In die zone voorzien de huidige bouwplannen voor de Lange Wapper de aanleg van nieuwe linkse op- en afritten komende van de Antwerpse ring richting de Lange Wapper. Na studie van het BAM-tracé had professor mobiliteit George Allaert het in dat verband over een ‘nieuwe dodenweg’. Provinciegouverneur Cathy Berx bepleit dus het creëren van nieuwe verkeersonveilige zones, misschien zonder het zelf goed te beseffen. Van deze nieuwe verkeersonveiligheid ligt de gouverneur (nog) niet wakker. Dat is kortzichtig, want ook bij ongelukken en rampen in dat deel van Antwerpen zal de provinciegouverneur zich van haar taak moeten kwijten. Oogkleppen hanteren in deze fase van het dossier is een ongelukkige politieke strategie, als het op verkeersveiligheid aankomt.
De huidige bouwplannen voorzien ook een verdubbeling van de Antwerpse ring op de plek waar de Lange Wapper gekoppeld wordt aan de bestaande ring. Die plek ligt tussen de dichtstbevolkte delen van Antwerpen (Luchtbal, Antwerpen-Noord, Merksem en Deurne-Noord). Met als gevolg: toename van barrièrevorming tussen deze stadsdelen, toename van lawaai en luchtvervuiling nabij woongebieden, en afname van lokale groengebieden: drie elementen die een negatieve invloed hebben op de lokale gezondheidssituatie.
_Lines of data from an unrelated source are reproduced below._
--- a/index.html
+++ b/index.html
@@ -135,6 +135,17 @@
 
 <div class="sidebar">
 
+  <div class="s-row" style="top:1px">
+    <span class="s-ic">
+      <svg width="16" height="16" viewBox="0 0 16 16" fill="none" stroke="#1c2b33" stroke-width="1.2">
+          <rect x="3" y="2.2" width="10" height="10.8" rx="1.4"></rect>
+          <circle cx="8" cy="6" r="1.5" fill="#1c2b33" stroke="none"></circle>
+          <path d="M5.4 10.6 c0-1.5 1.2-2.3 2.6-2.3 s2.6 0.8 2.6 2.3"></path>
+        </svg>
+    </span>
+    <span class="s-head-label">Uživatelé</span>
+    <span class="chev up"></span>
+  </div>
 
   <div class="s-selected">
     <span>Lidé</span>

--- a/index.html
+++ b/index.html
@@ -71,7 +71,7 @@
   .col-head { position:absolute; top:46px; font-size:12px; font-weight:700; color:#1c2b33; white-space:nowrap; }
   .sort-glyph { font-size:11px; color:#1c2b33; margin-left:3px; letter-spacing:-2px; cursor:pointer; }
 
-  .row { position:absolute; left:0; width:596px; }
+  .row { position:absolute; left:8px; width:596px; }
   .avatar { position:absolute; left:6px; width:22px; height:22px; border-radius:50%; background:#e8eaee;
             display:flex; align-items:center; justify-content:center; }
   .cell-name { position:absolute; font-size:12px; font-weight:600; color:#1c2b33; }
De nabijheid van een snelweg maakt ziek: de lokale mortaliteit is evenredig met het aantal voertuigen per 24 uur (Beelen et al, 2008). De footprint van een autostrade op de lokale longontwikkeling reikt tot 1500 meter aan beide zijden. Een veilig gevoel voor omwonenden creëert dit allerminst. Maar blijkbaar moet er bloed zijn (verkeersongelukken), vooraleer een provinciegouverneur aan verkeersonveiligheid denkt.
Wanneer een journalist van De Standaard de gouverneur wijst op de parameters mobiliteit, milieu en mens en leefomgeving in het dossier, en polst naar de houding van de gouverneur hierover, weigert de gouverneur hierop te antwoorden: ‘Neen, ik wil me alleen maar uitspreken over zaken waarvoor ik bevoegd ben.’
Dergelijke attitude valt onder de noemers strategisch zwijgen en schuldig verzuim.
Vorig jaar deze tijd vroeg stRaten-generaal een onderhoud met de toen nieuwe provinciegouverneur. Een prominente partijgenoot van Cathy Berx adviseerde haar expliciet om met ons in gesprek te treden, opdat wij onze bekommernissen over het dossier van de Lange Wapper zouden kunnen overbrengen. De gouverneur weigerde dit gesprek.
Onze uitnodiging aan de provinciegouverneur is nog steeds geldig.
Er zijn overigens twee soorten politici in dit dossier. Zij die zich alleen door BAM laten informeren en inhoudelijke contactname met actievoerders vermijden. Deze groep van politici blijft stellig achter de optie van de Lange Wapper staan, onder het motto: met wat ik niet weet, hoef ik ook geen rekening te houden. Tot die groep behoren de volledige vorige Vlaamse regering en de twee provinciegouverneurs (vorige en huidige).
Een andere groep van politici informeert zich langs beide kanten. Tot deze groep behoren alle BAM-kritische parlementsleden uit de vorige legislatuur (Peumans, Daems, Caluwé, Penris, …) en intussen ook de meeste leden van het Antwerpse college. Deze mensen durven te twijfelen, wat ook in dit dossier doorgaans de opmaat vormt voor een drang om zich beter te gaan informeren over alle aspecten ervan.